Description
Cette sculpture illustre un épisode tiré du livre XII des Métamorphoses d’Ovide où le centaure Eurityon, ivre, enlève Hippodamie alors qu’elle vient d’épouser Pirithoos, le roi des Lapithes, un peuple pacifique de Thessalie. Cet incident sera à l’origine de la guerre entre Lapithes et Centaures, ces êtres fabuleux à tête et torse d’homme sur un corps de cheval, pour la domination de la Thessalie. Elle s’achèvera par la victoire des Lapithes obligeant les Centaures à se réfugier dans les montagnes de l’Arcadie.
Cet enlèvement et plus particulièrement les combats qui s’ensuivent entre Lapithes et Centaures deviennent un emblème de la lutte entre raison et bestialité, civilisation et barbarie, combats souvent représentés dans l’iconographie classique ou post-classique.
Carrier-Belleuse choisit en revanche de représenter le moment dramatique où le centaure enlève la jeune Hippodamie.
Pour augmenter la tension du drame il joue sur les contrastes de formes et de mouvement. Ainsi dans une composition dynamique ascendante il met en scène deux corps en tension : celui, souple et gracieux, de la jeune femme retenue par l’autre, puissant et nerveux, du centaure. L’expression du visage du centaure, le tournoiement des corps, le traitement tourbillonnant du drapé, l’amplification des gestes, tout concourt à créer une impression de mouvement violent et de déséquilibre maîtrisé, typique de l’esthétique baroque revisitée en cette seconde moitié du XIXe siècle.
Toutefois, l’énergie expressive du groupe sort du registre habituel de Carrier-Belleuse.

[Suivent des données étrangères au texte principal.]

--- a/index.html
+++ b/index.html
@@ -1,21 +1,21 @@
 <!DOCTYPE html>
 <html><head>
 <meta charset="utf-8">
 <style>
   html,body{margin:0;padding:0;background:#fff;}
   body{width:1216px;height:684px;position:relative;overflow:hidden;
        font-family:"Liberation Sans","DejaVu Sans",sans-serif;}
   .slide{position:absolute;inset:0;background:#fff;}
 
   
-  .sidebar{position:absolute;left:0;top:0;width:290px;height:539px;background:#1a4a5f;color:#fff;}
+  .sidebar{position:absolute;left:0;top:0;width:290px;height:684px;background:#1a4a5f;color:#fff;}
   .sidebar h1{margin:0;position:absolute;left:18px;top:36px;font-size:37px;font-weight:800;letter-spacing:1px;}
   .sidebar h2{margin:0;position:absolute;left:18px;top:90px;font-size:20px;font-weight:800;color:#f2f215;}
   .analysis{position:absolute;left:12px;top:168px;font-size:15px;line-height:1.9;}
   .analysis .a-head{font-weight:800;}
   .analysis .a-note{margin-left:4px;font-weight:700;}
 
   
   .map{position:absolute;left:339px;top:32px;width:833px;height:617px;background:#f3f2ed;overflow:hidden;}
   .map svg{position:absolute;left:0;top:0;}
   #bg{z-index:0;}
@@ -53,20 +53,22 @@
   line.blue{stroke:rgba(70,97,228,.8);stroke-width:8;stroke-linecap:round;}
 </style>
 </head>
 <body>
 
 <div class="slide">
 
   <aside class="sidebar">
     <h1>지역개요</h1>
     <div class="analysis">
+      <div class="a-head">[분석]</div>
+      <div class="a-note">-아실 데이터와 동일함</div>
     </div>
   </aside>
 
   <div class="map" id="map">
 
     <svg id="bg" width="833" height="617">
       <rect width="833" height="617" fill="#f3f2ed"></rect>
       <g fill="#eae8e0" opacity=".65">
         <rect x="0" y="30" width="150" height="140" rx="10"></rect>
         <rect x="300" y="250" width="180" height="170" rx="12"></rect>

Si la figure d’Hippodamie ressemble étroitement aux nus féminins typiques de l’artiste, le centaure évoque plutôt le travail de Rodin, praticien et collaborateur de Carrier-Belleuse de 1864 à 1871 puis à nouveau de 1877 jusqu’à peut-être 1879. C’est au cours de cette seconde période que Rodin réalise le Vase aux titans, signé « Carrier-Belleuse » mais depuis réattribué au Maître. Or le développement hypertrophié de la musculature de notre centaure rappelle davantage celui des figures masculines du Vase aux titans que celui que l’on trouve pour les nus masculins de Carrier-Belleuse. De même le monumental de la composition et le modelé du centaure, proche du non finito michelangelesque que l’on retrouve chez Rodin n’a pas d’équivalent dans l’œuvre de Carrier-Belleuse qui privilégie les fioritures rococo et les détails descriptifs.
Tout porte à croire que Rodin a bien participé à la création de ce modèle, œuvre de maturité dans le corpus d’œuvres de Carrier-Belleuse ainsi que l’atteste la signature « Carrier-Belleuse » inscrite sur la sculpture, après avoir initialement signé ses travaux « A. Carrier ».

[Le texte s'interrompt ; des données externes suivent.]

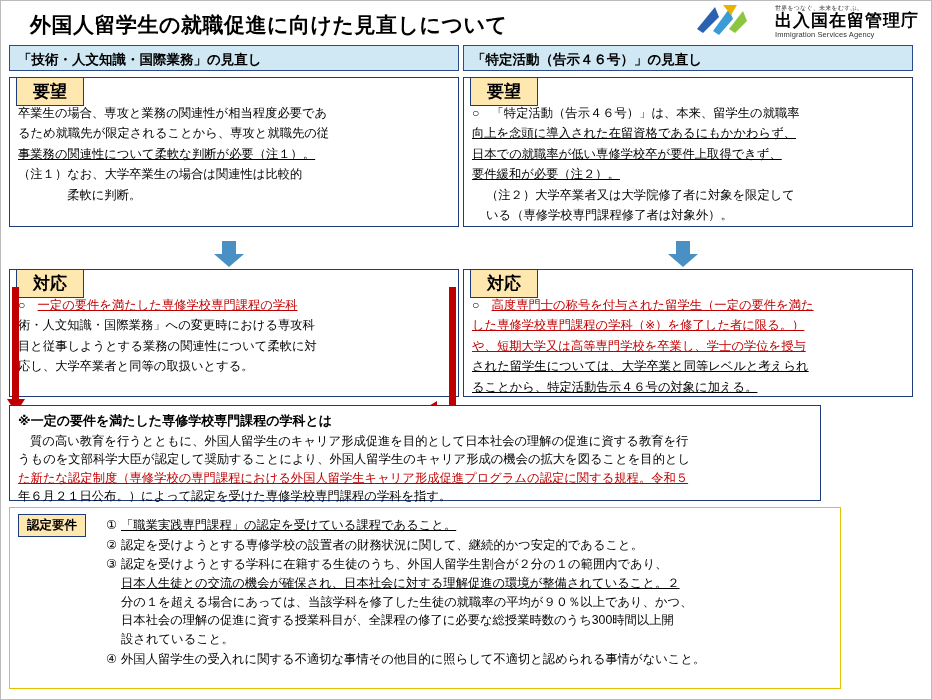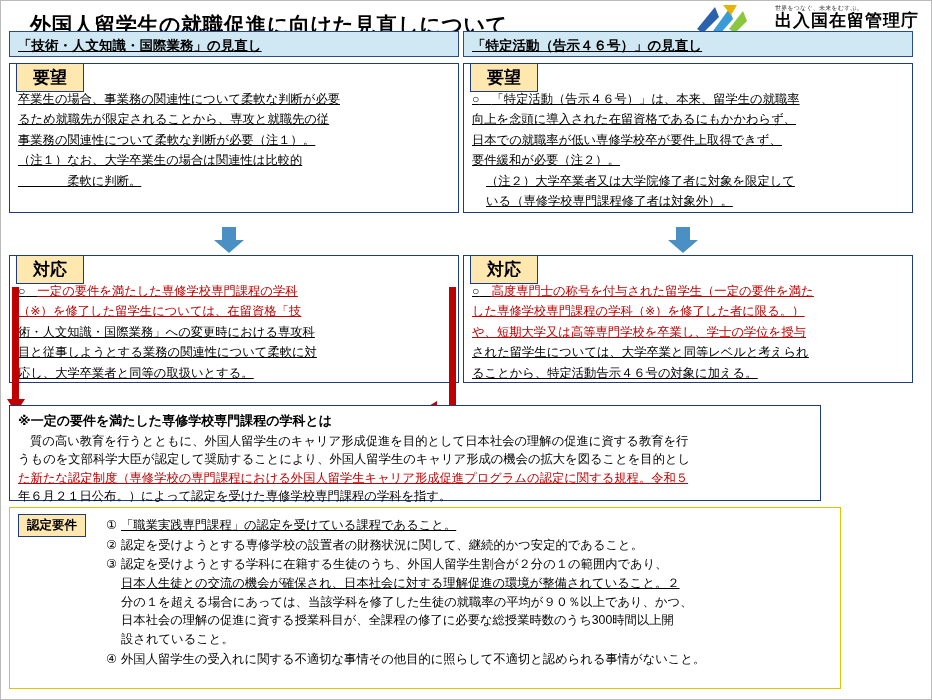--- a/index.html
+++ b/index.html
@@ -20,21 +20,21 @@
     font-size:21px;font-weight:bold;letter-spacing:0.5px;
   }
   .logo-wrap{position:absolute;right:14px;top:2px;display:flex;align-items:center;gap:24px;}
   .logo-mark{width:58px;height:38px;position:relative;}
   .logo-text{line-height:1.1;}
   .logo-tag{font-size:6px;color:#333;letter-spacing:0.2px;}
   .logo-jp{font-size:17px;font-weight:bold;letter-spacing:1px;}
   .logo-en{font-size:7.5px;color:#333;letter-spacing:0.1px;}
 
   
-  .col{position:absolute;top:30px;width:450px;text-decoration:underline;}
+  .col{position:absolute;top:44px;width:450px;}
   .col-left{left:8px;}
   .col-right{left:462px;}
 
   .panel-title{
     box-sizing:border-box;
     border:1px solid #2b4a8b;
     background:#cfe8f3;
     font-size:13.5px;font-weight:bold;
     padding:5px 8px;
     height:26px;
@@ -140,38 +140,37 @@
       </div>
     </div>
   </div>
 
   <div class="col col-left">
     <div class="panel-title">「技術・人文知識・国際業務」の見直し</div>
 
     <div class="box" style="height:150px;">
       <div class="tag">要望</div>
       <div class="box-body">
-        <p>卒業生の場合、事業務の関連性について柔軟な判断が必要</p>
+        <p>卒業生の場合、専攻と業務の関連性が相当程度必要であ</p>
         <p>るため就職先が限定されることから、専攻と就職先の従</p>
         <p class="u">事業務の関連性について柔軟な判断が必要（注１）。</p>
         <p>（注１）なお、大学卒業生の場合は関連性は比較的</p>
         <p>　　　　柔軟に判断。</p>
       </div>
     </div>
 
     <div class="arrow-down" style="left:205px;top:196px;">
       <div class="shaft"></div>
         <div class="head"></div>
     </div>
 
     <div class="box" style="margin-top:42px;height:128px;">
       <div class="tag">対応</div>
       <div class="box-body">
         <p><span class="circ">○</span>　<span class="redu">一定の要件を満たした専修学校専門課程の学科</span></p>
-        <p class="redu">（※）を修了した留学生については、在留資格「技</p>
         <p>術・人文知識・国際業務」への変更時における専攻科</p>
         <p>目と従事しようとする業務の関連性について柔軟に対</p>
         <p>応し、大学卒業者と同等の取扱いとする。</p>
       </div>
     </div>
   </div>
 
   <div class="col col-right">
     <div class="panel-title">「特定活動（告示４６号）」の見直し</div>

Il en aurait réalisé plusieurs versions, notamment une pour le trophée du Jockey club, publiée par Le Monde illustré, en 1874, très différente de notre modèle et dans laquelle l’implication de Rodin n’est pas aussi évidente.
Le style, la composition et l’échelle de notre sculpture corrrespondent à la version conservée à la National Gallery of Art de Washington et qui est présentée comme datant des années 1877-1879.
Tout comme celui de ce musée, notre exemplaire ne présente pas de marque de fondeur, comme c’est en général le cas dans pour les œuvres de Carrier-Belleuse de cette époque qui pourtant ne s’adressait qu’à de grandes fonderies. C’est ce que signifie le poinçon frappé sur les deux exemplaires et indiquant « BRONZE GARANTI AU TITRE PARIS ».
Notre sculpture est une fonte au sable de très grande qualité couverte d’une belle patine à nuances de verts et de bruns qui permet encore d’accentuer et de jouer tout en finesse sur le travail du modelé.